Records supplied:
++++++++

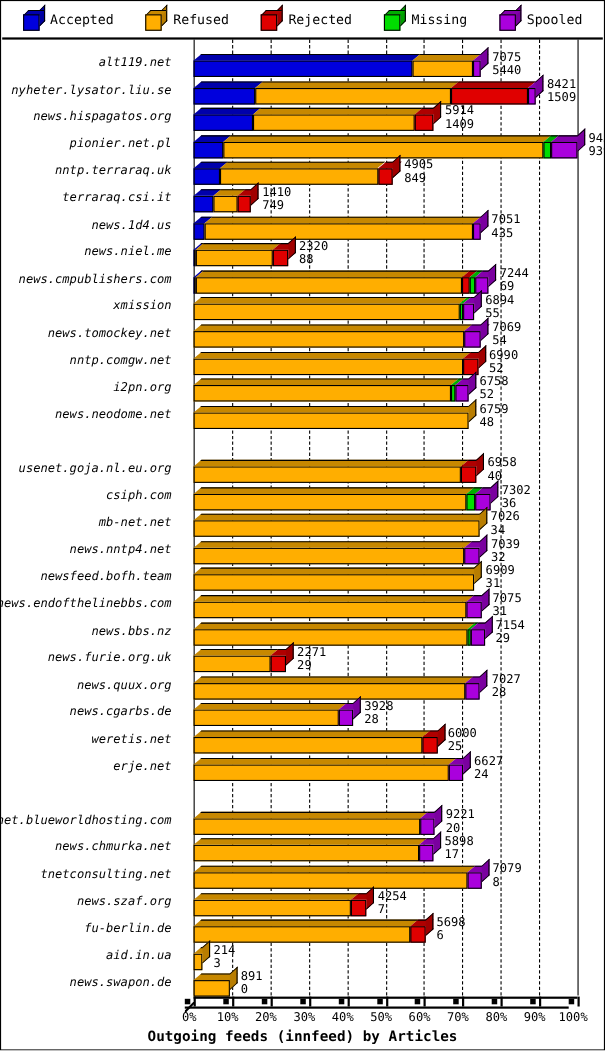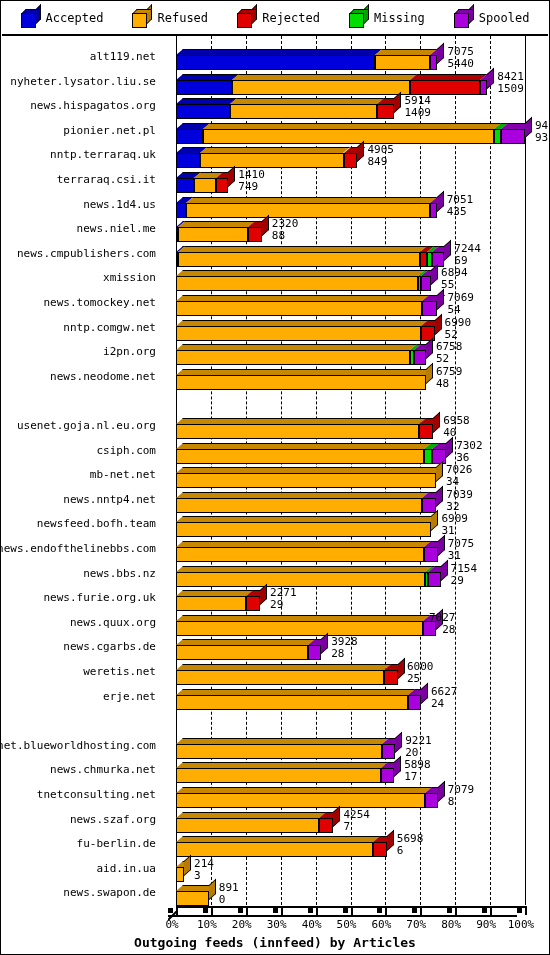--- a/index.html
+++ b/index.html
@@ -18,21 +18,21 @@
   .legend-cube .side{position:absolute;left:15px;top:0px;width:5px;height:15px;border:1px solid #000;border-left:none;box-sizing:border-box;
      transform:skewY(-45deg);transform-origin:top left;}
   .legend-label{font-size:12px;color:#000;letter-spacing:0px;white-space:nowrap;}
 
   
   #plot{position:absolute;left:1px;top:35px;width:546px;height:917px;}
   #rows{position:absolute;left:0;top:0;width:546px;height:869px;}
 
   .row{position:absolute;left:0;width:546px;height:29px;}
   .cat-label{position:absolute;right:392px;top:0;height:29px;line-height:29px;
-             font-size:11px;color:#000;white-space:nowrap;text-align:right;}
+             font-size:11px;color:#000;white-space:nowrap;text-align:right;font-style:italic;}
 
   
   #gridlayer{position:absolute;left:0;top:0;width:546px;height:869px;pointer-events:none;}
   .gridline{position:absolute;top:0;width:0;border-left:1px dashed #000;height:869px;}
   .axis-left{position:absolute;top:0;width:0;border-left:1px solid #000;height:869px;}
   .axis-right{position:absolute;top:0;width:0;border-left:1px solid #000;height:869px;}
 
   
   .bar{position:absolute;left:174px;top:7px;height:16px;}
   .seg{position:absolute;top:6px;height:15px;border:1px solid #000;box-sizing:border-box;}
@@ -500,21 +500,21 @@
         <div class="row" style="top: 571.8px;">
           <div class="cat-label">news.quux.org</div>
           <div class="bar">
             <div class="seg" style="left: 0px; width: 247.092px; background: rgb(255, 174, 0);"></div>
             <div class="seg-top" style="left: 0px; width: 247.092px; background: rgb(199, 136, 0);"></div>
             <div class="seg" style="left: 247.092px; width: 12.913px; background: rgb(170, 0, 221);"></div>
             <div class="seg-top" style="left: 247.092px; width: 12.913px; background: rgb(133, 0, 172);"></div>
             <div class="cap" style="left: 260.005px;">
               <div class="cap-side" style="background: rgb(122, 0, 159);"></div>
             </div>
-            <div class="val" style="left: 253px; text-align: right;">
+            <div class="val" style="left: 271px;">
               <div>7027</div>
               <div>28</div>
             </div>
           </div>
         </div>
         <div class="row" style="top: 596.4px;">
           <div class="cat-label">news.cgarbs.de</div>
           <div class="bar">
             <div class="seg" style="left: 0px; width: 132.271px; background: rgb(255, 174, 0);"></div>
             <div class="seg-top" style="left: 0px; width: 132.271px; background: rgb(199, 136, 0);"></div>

++++++++

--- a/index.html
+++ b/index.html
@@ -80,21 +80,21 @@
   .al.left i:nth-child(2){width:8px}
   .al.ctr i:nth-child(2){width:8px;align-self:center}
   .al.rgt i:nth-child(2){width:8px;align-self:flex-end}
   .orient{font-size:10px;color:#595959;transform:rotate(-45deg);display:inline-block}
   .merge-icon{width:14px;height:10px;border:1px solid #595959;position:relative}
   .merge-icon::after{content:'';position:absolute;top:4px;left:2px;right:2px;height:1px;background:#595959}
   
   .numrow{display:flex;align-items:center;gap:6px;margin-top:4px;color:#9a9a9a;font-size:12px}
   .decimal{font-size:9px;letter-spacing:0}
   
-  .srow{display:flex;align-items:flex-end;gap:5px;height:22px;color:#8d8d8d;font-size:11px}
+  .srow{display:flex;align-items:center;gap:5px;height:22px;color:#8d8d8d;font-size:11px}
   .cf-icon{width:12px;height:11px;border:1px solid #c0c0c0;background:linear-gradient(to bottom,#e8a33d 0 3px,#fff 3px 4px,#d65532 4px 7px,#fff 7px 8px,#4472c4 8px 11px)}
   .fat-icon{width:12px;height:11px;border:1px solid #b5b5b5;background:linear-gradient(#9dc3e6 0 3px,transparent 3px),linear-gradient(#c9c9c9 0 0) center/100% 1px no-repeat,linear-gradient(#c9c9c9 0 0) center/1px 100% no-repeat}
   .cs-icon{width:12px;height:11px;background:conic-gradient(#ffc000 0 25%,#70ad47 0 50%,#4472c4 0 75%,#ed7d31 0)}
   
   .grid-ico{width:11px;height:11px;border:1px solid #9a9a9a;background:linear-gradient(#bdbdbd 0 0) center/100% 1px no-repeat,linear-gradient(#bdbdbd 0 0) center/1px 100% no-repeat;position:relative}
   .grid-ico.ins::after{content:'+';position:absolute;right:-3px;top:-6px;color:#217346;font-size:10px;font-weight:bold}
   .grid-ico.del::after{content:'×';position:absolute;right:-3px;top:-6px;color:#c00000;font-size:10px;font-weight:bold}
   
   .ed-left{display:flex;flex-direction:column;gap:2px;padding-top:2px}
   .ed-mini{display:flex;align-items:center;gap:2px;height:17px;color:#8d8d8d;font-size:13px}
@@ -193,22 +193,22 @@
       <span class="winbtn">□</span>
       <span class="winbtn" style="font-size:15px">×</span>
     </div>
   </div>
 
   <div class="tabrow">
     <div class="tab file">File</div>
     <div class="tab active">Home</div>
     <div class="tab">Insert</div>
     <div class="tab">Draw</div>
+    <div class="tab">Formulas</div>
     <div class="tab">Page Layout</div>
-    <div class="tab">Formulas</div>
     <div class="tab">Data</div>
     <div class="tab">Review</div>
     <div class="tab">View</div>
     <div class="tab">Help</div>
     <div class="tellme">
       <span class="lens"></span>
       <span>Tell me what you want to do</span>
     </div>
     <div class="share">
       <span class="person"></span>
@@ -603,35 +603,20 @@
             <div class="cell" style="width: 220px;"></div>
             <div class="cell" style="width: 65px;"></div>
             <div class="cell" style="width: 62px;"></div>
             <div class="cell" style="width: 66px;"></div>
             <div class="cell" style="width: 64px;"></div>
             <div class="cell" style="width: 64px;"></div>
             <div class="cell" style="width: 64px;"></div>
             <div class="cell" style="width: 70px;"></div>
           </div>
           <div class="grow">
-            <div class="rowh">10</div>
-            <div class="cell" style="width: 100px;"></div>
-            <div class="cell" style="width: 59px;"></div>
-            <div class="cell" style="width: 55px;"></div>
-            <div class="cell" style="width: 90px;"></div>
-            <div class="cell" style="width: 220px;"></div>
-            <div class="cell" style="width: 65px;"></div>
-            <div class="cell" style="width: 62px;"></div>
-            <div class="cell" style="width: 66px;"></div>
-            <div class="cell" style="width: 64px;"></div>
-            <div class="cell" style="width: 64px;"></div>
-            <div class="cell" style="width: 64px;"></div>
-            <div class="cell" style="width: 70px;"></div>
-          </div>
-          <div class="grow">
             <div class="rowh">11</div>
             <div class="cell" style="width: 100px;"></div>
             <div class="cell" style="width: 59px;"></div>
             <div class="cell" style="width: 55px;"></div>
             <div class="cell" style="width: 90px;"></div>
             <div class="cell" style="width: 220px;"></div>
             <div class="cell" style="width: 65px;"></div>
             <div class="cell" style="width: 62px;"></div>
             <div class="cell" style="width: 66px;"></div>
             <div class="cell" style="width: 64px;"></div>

++++++++

Exercise prompt: Across all the records, find the lines containing the word "child" and reproduce each one.

Task result:
   .al.left i:nth-child(2){width:8px}
   .al.ctr i:nth-child(2){width:8px;align-self:center}
   .al.rgt i:nth-child(2){width:8px;align-self:flex-end}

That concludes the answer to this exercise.